Before we take a look at the details of various machine learning methods, let’s start by looking at what machine learning is, and what it isn’t. Machine learning is often categorized as a sub-field of artificial intelligence, but I find that categorization can often be misleading at first brush. The study of machine learning certainly arose from research in this context, but in the data science application of machine learning methods, it’s more helpful to think of machine learning as a means of building models of data.

Fundamentally, machine learning involves building mathematical models to help understand data. “Learning” enters the fray when we give these models tunable parameters that can be adapted to observed data; in this way the program can be considered to be “learning” from the data. Once these models have been fit to previously seen data, they can be used to predict and understand aspects of newly observed data. I’ll leave to the reader the more philosophical digression regarding the extent to which this type of mathematical, model-based “learning” is similar to the “learning” exhibited by the human brain.

Understanding the problem setting in machine learning is essential to using these tools effectively, and so we will start with some broad categorizations of the types of approaches we’ll discuss here.
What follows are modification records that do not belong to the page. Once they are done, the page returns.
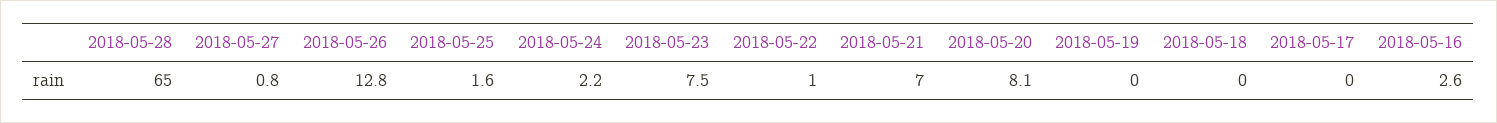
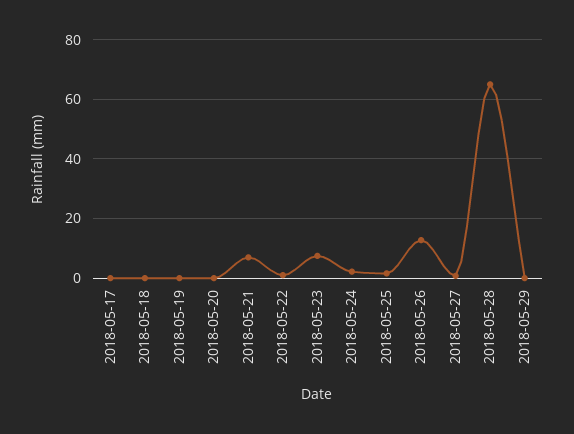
2018-05-20: 8.1 -> 0
2018-05-16: 2.6 -> none
2018-05-29: none -> 0

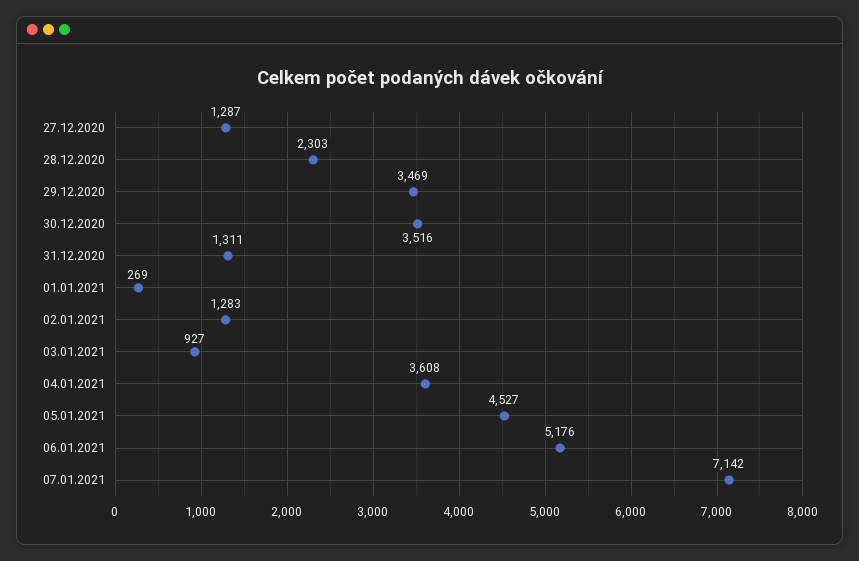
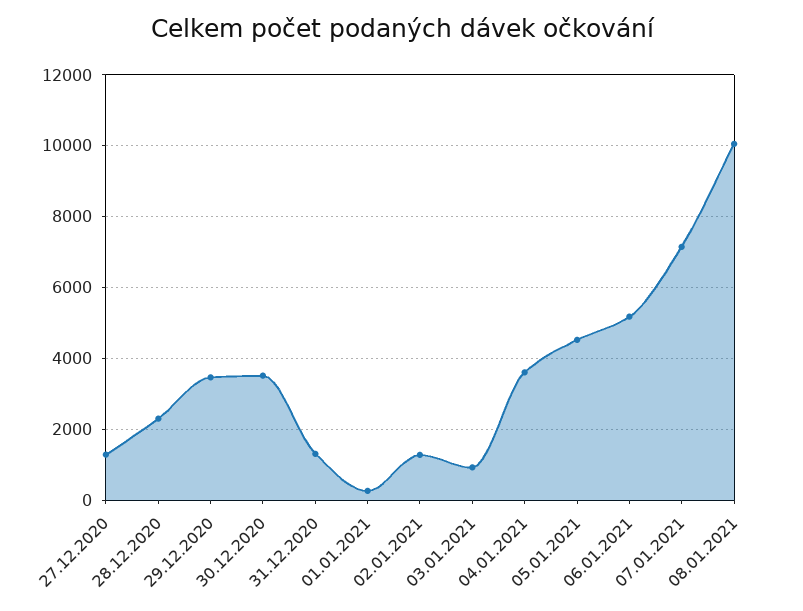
08.01.2021: none -> 10000

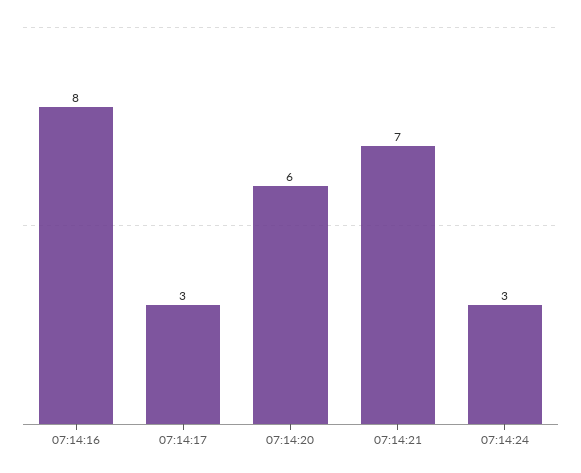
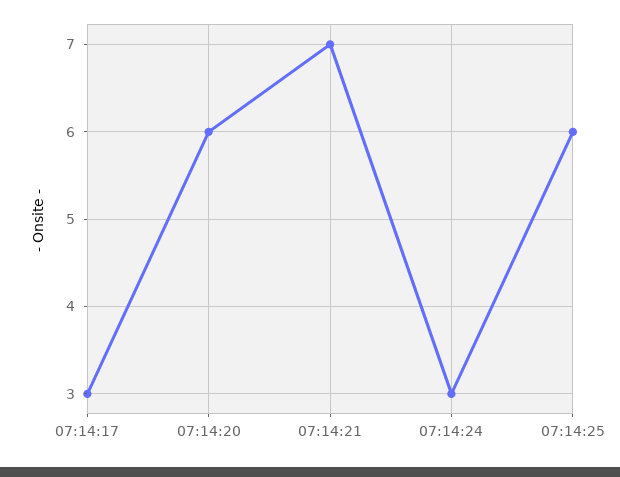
07:14:16: 8 -> none
07:14:25: none -> 6

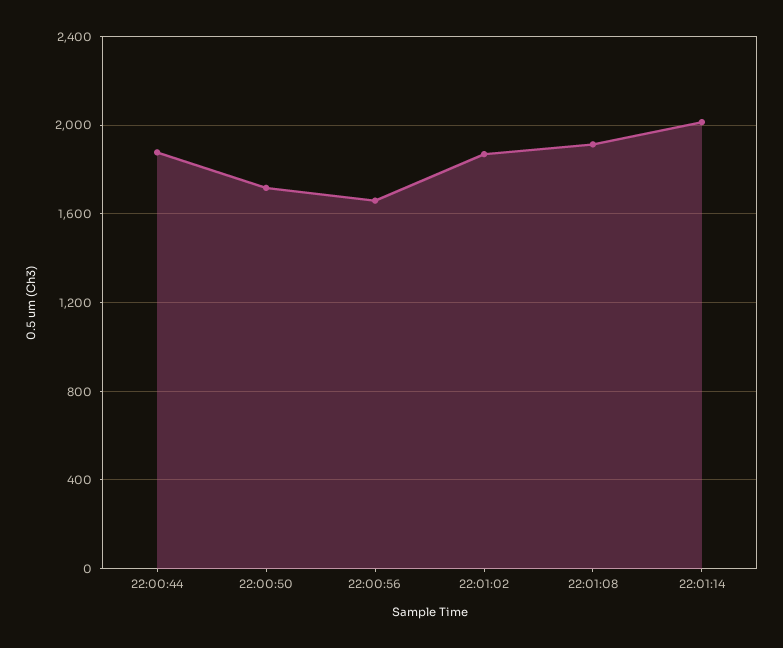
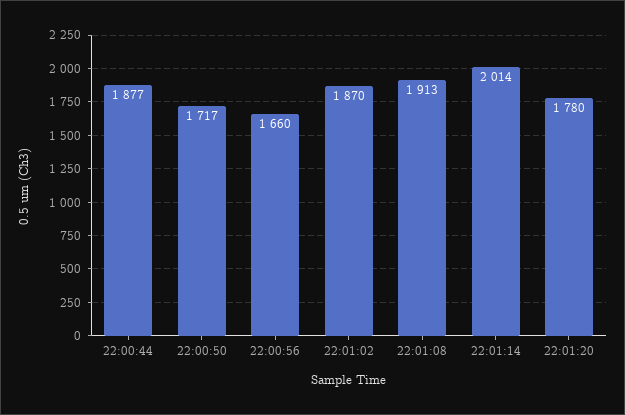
22:01:20: none -> 1780

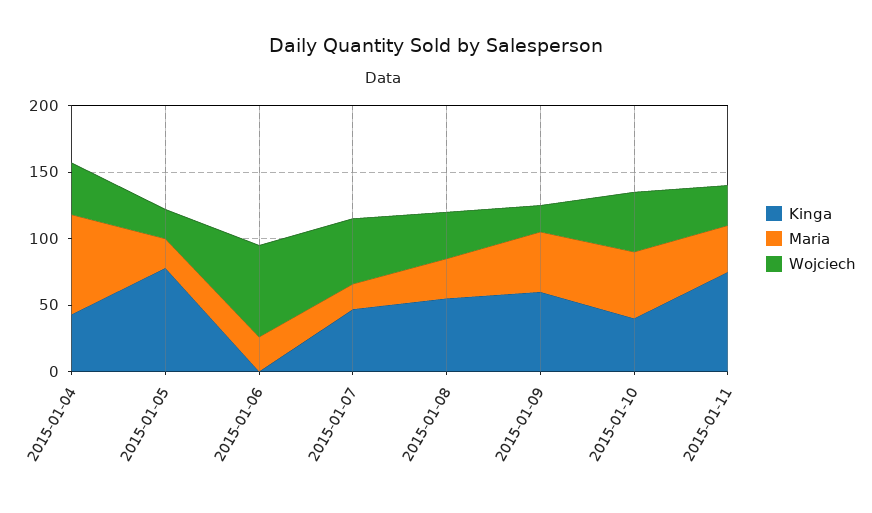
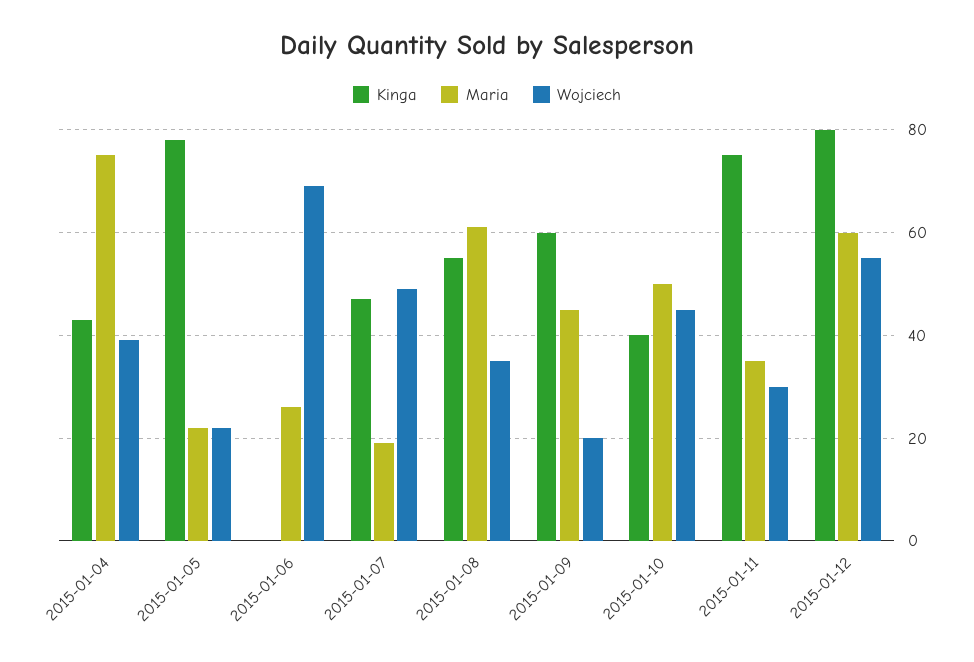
Maria, 2015-01-08: 30 -> 60
Kinga, 2015-01-12: none -> 80
Maria, 2015-01-12: none -> 60
Wojciech, 2015-01-12: none -> 55

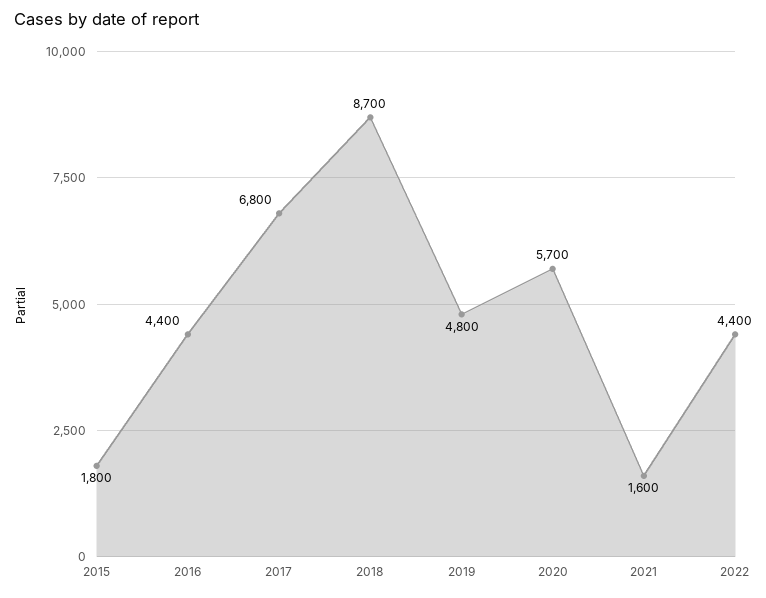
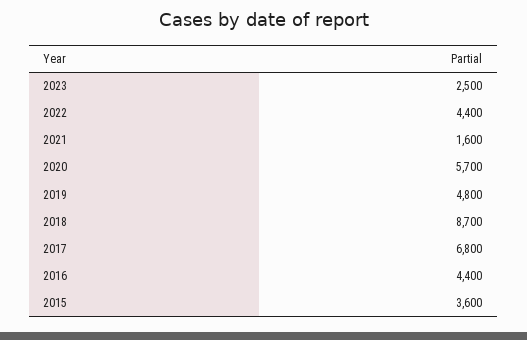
2015: 1800 -> 3600
2023: none -> 2500

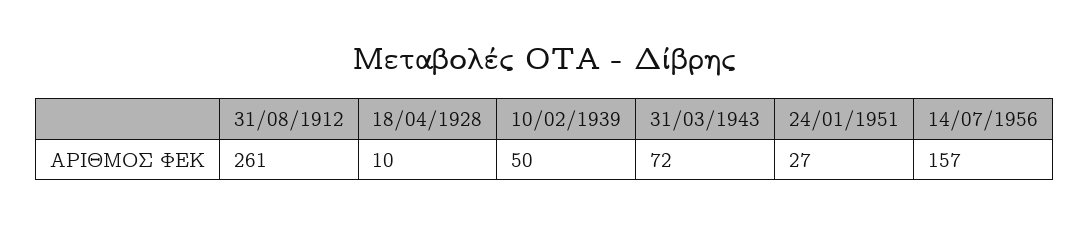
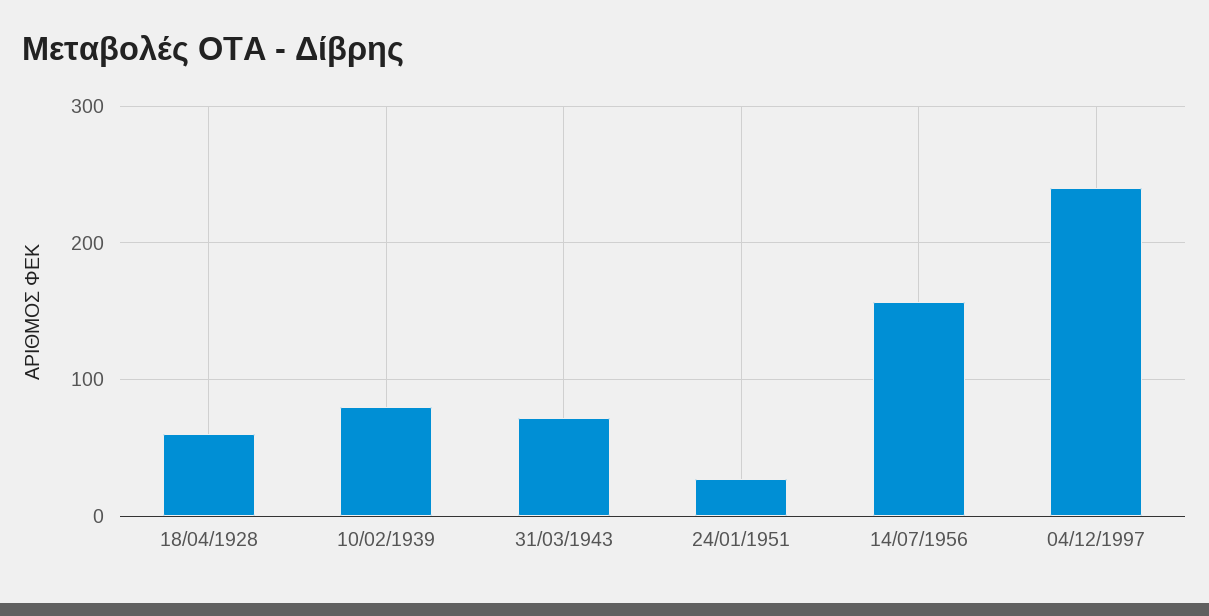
31/08/1912: 261 -> none
18/04/1928: 10 -> 60
10/02/1939: 50 -> 80
04/12/1997: none -> 240

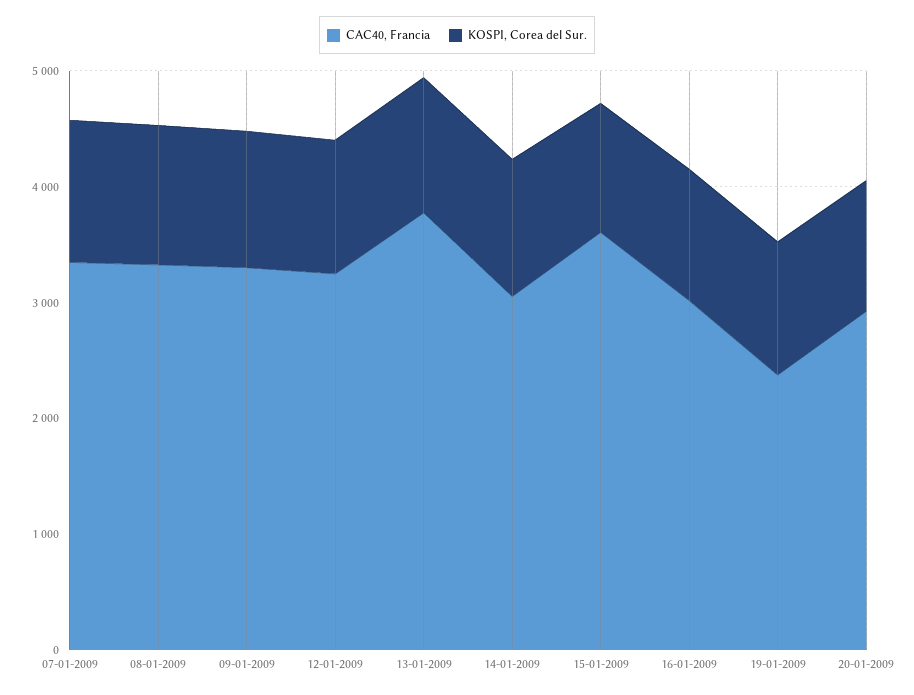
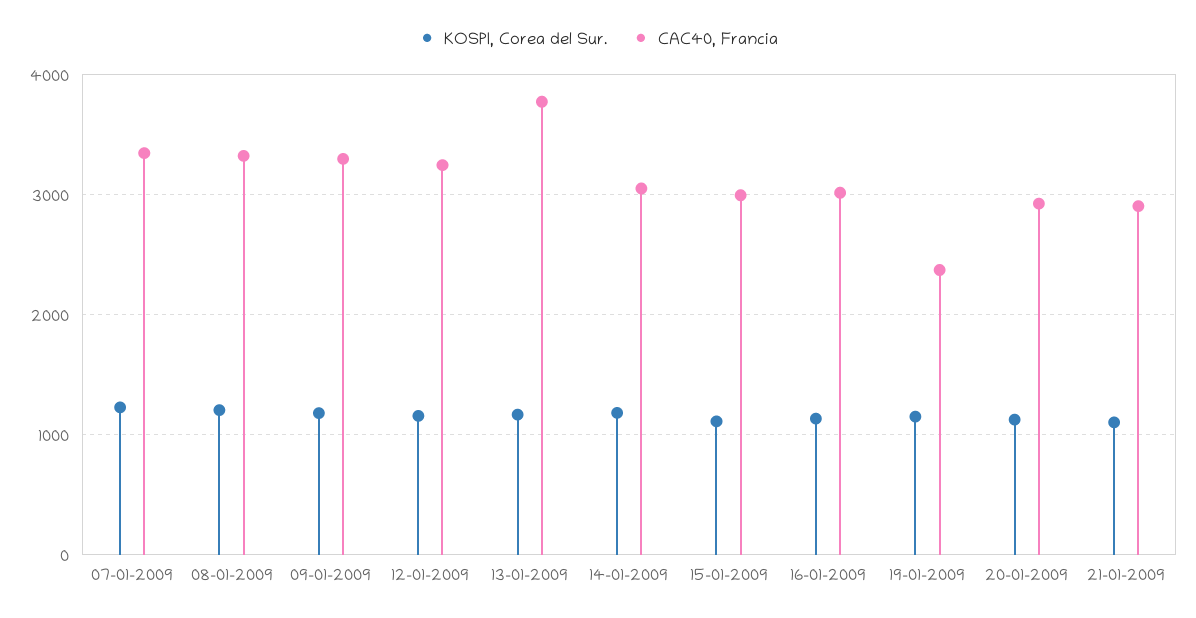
CAC40, Francia, 15-01-2009: 3600 -> 3000
KOSPI, Corea del Sur., 21-01-2009: none -> 1100
CAC40, Francia, 21-01-2009: none -> 2900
Categories of Machine Learning
At the most fundamental level, machine learning can be categorized into two main types: supervised learning and unsupervised learning.

supervised learning involves somehow modeling the relationship between measured features of data and some label associated with the data; once this model is determined, it can be used to apply labels to new, unknown data. This is further subdivided into classification tasks and regression tasks: in classification, the labels are discrete categories, while in regression, the labels are continuous quantities. We will see examples of both types of supervised learning in the following section.

unsupervised learning involves modeling the features of a dataset without reference to any label, and is often described as “letting the dataset speak for itself.” These models include tasks such as Clustering and Dimensionality Reduction. Clustering algorithms identify distinct groups of data, while dimensionality reduction algorithms search for more succinct representations of the data. We will see examples of both types of unsupervised learning in the following section.

In addition, there are so-called Semi-supervised learning methods, which fall somewhere between supervised learning and unsupervised learning. Semi-supervised learning methods are often useful when only incomplete labels are available.

Qualitative Examples of Machine Learning Applications
To make these ideas more concrete, let’s take a look at a few very simple examples of a machine learning task. These examples are meant to give an intuitive, nonquantitative overview of the types of machine learning tasks we will be looking at in this chapter. In later sections, we will go into more depth regarding the particular models and how they are used. For a preview of these more technical aspects, you can find the Python source that generates the figures in the online appendix.

Classification: Predicting discrete labels
We will first take a look at a simple classification task, in which you are given a set of labeled points and want to use these to classify some unlabeled points. Imagine that we have the data shown in Figure 5-1 (the code used to generate this figure, and all figures in this section, is available in the online appendix).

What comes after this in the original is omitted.